2. Guizhou 700t/d Gold Ore Tailings Dry Stacking Project
Challenge: Conventional wet tailings storage created dam-break risks, land occupation, and groundwater contamination threats.
Process: Thickening (24 m diameter thickener) followed by filter pressing for dry stacking.
Highlights:
Eliminates dam failure hazards and minimizes seepage/groundwater pollution.
Overflow and filtrate return fully to the flotation circuit—achieving zero wastewater discharge, conserving water, and cutting costs.

3. Hebei 400t/d Gold Tailings Dry Stacking Project
Challenge: Uneven particle size distribution reduced dry stacking efficiency and raised costs.
Process: Hydrocyclone classification splits material—overflow (fines) to filter press, underflow (coarse) to dewatering screen.
Highlights:
Tailored dewatering equipment per size fraction boosts efficiency and lowers energy use.
Closed-circuit operation with fines return ensures zero material loss.

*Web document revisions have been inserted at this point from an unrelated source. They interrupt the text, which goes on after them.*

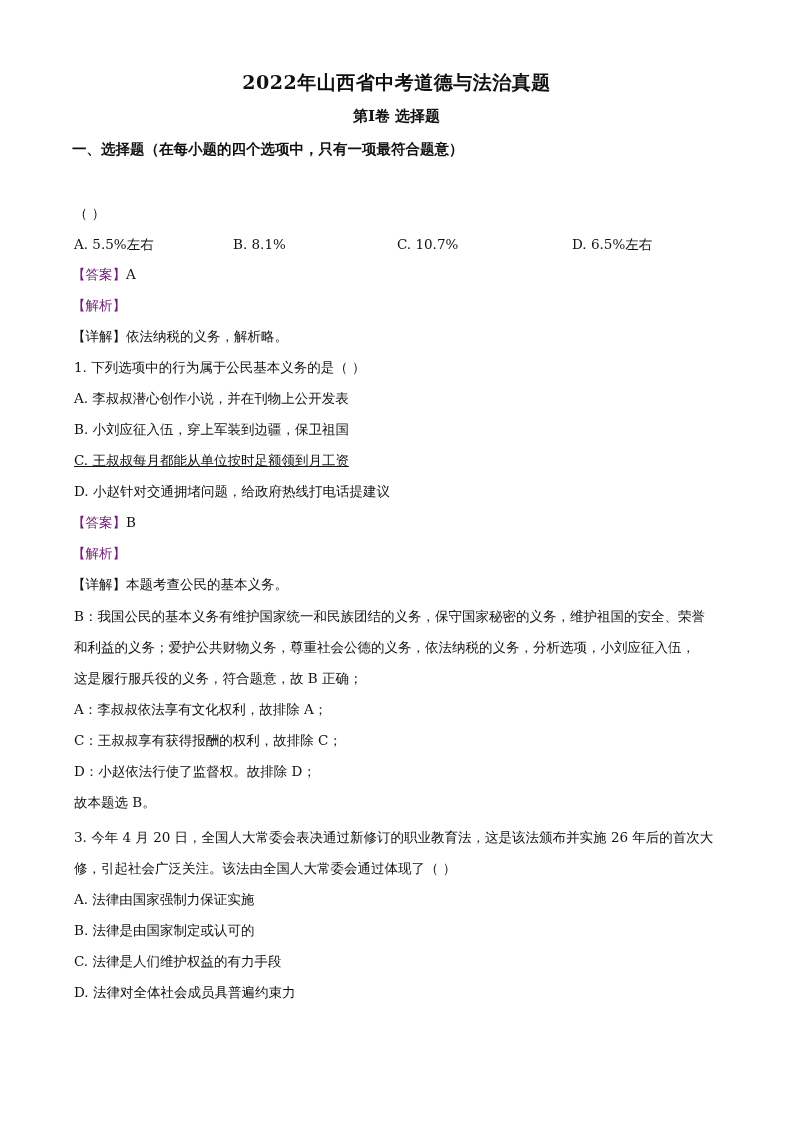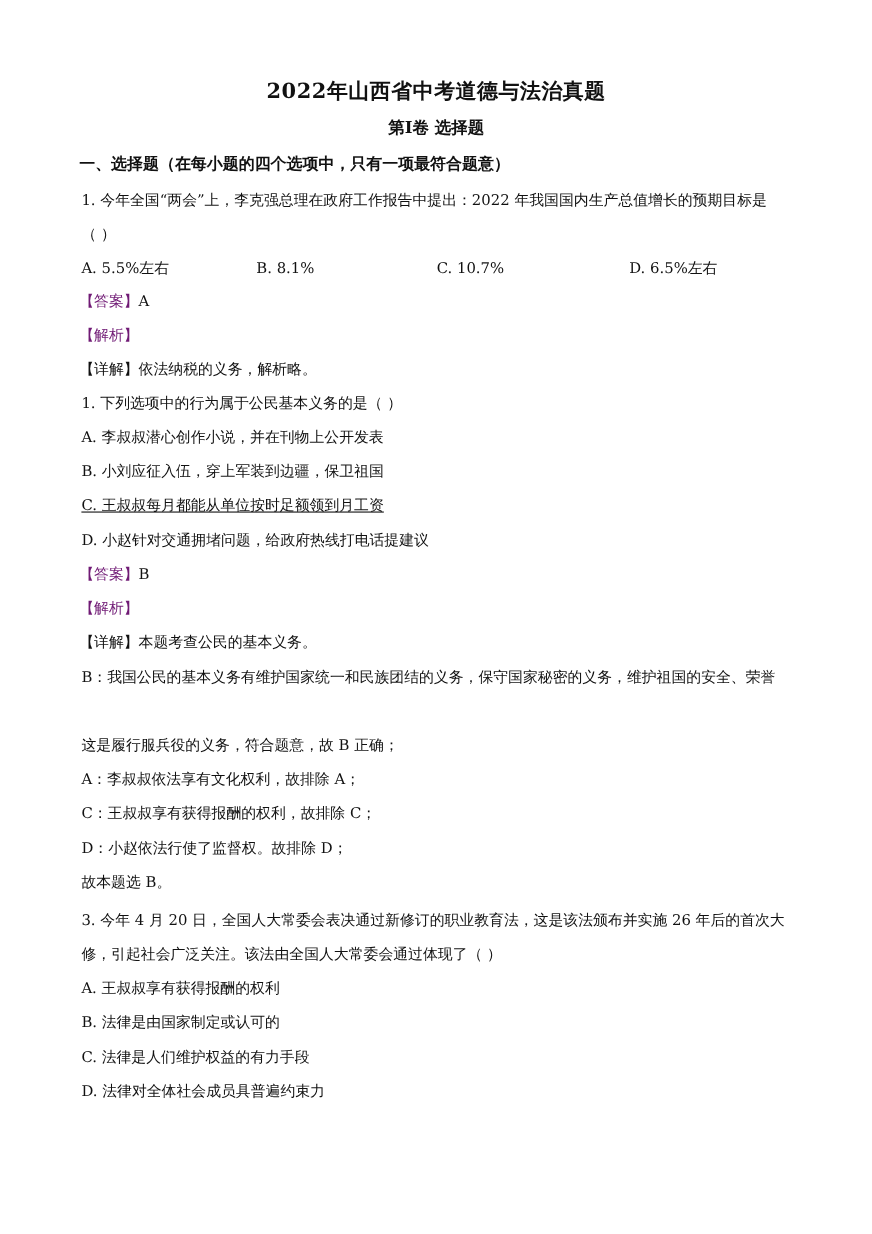--- a/index.html
+++ b/index.html
@@ -39,7 +39,6 @@
   <div class="subtitle">第Ⅰ卷   选择题</div>
   <div class="section">一、选择题（在每小题的四个选项中，只有一项最符合题意）</div>
 
-  <div class="line" style="top:173px;">1. 今年全国“两会”上，李克强总理在政府工作报告中提出：2022 年我国国内生产总值增长的预期目标是</div>
   <div class="line" style="top:204px;">（      ）</div>
   <div class="opts" style="top:235px;">
     <span class="opt" style="left:0;">A. 5.5%左右</span>

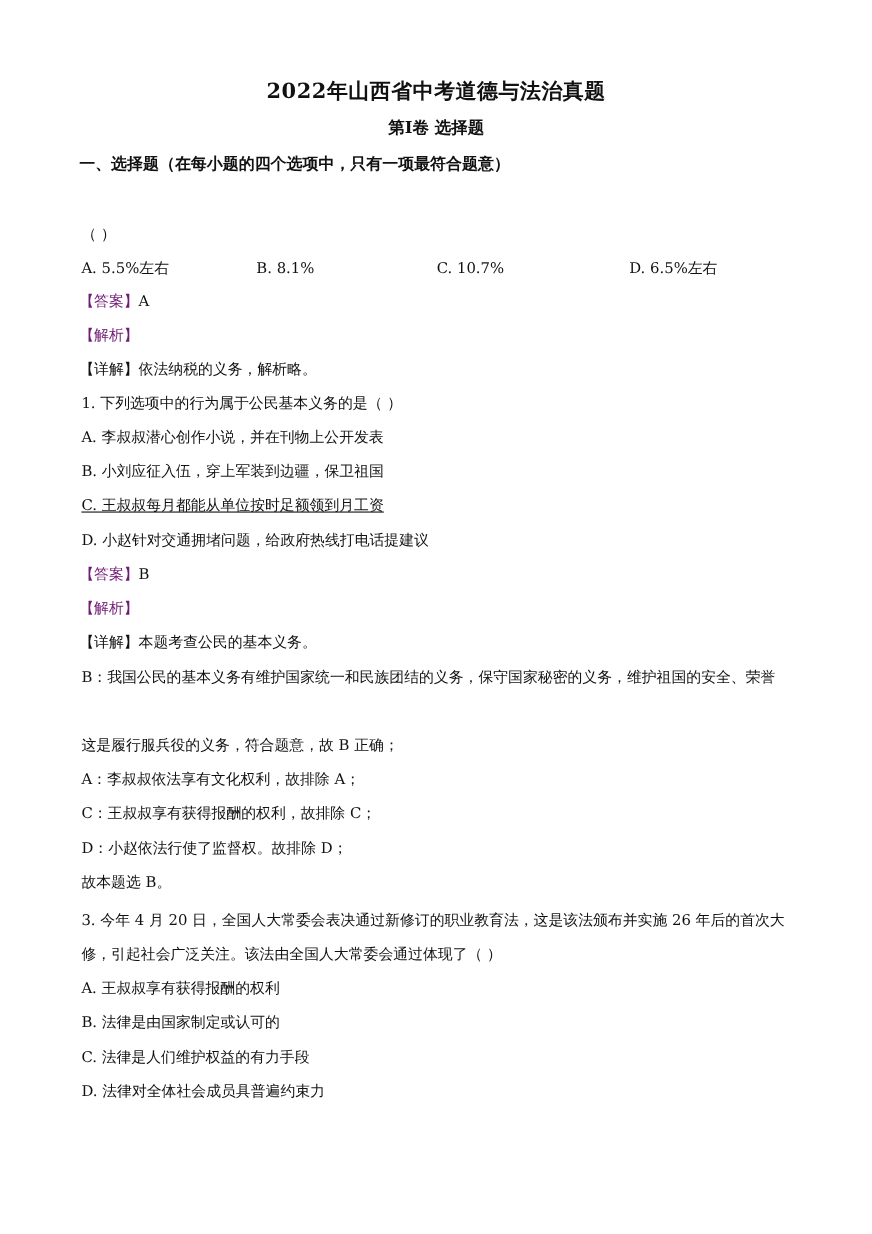--- a/index.html
+++ b/index.html
@@ -67,6 +67,7 @@
     <span>【详解】</span><span>本题考查公民的基本义务。</span>
   </div>
   <div class="line" style="top:607px;">B：我国公民的基本义务有维护国家统一和民族团结的义务，保守国家秘密的义务，维护祖国的安全、荣誉</div>
+  <div class="line" style="top:638px;">和利益的义务；爱护公共财物义务，尊重社会公德的义务，依法纳税的义务，分析选项，小刘应征入伍，</div>
   <div class="line" style="top:700px;">A：李叔叔依法享有文化权利，故排除 A；</div>
   <div class="line" style="top:669px;">这是履行服兵役的义务，符合题意，故 B 正确；</div>
   <div class="line" style="top:731px;">C：王叔叔享有获得报酬的权利，故排除 C；</div>

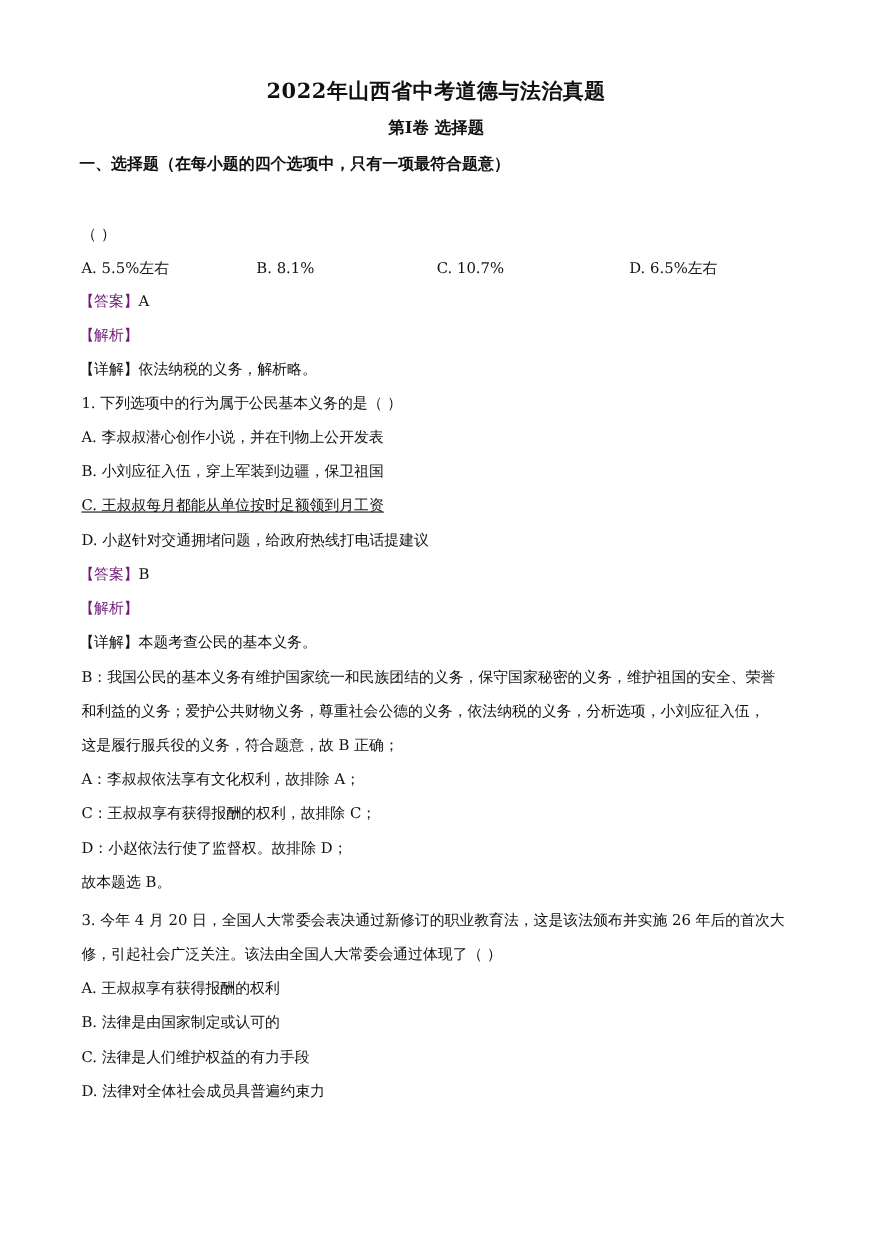--- a/index.html
+++ b/index.html
@@ -76,7 +76,7 @@
 
   <div class="line" style="top:828px;">3. 今年 4 月 20 日，全国人大常委会表决通过新修订的职业教育法，这是该法颁布并实施 26 年后的首次大</div>
   <div class="line" style="top:859px;">修，引起社会广泛关注。该法由全国人大常委会通过体现了（      ）</div>
-  <div class="line" style="top:890px;">A.  王叔叔享有获得报酬的权利</div>
+  <div class="line" style="top:890px;">A.  法律由国家强制力保证实施</div>
   <div class="line" style="top:921px;">B.  法律是由国家制定或认可的</div>
   <div class="line" style="top:952px;">C.  法律是人们维护权益的有力手段</div>
   <div class="line" style="top:983px;">D.  法律对全体社会成员具普遍约束力</div>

These cases demonstrate the industry's shift from end-of-pipe treatment toward full resource recovery, harmlessness, and minimization—always prioritizing environmental protection, resource efficiency, and energy savings.
Modern gold tailings processing integrates resource recovery, environmental protection, and cost optimization. By applying advanced gold tailings processing methods and selecting the right gold tailings processing plant equipment, operators can:
Increase total gold recovery
Extend mine life
Reduce environmental liabilities
Improve ESG performance
As technology continues to evolve, gold tailings reprocessing will become even more efficient and economically attractive. What was once considered waste is now a valuable secondary resource—unlocking new opportunities for sustainable gold production worldwide.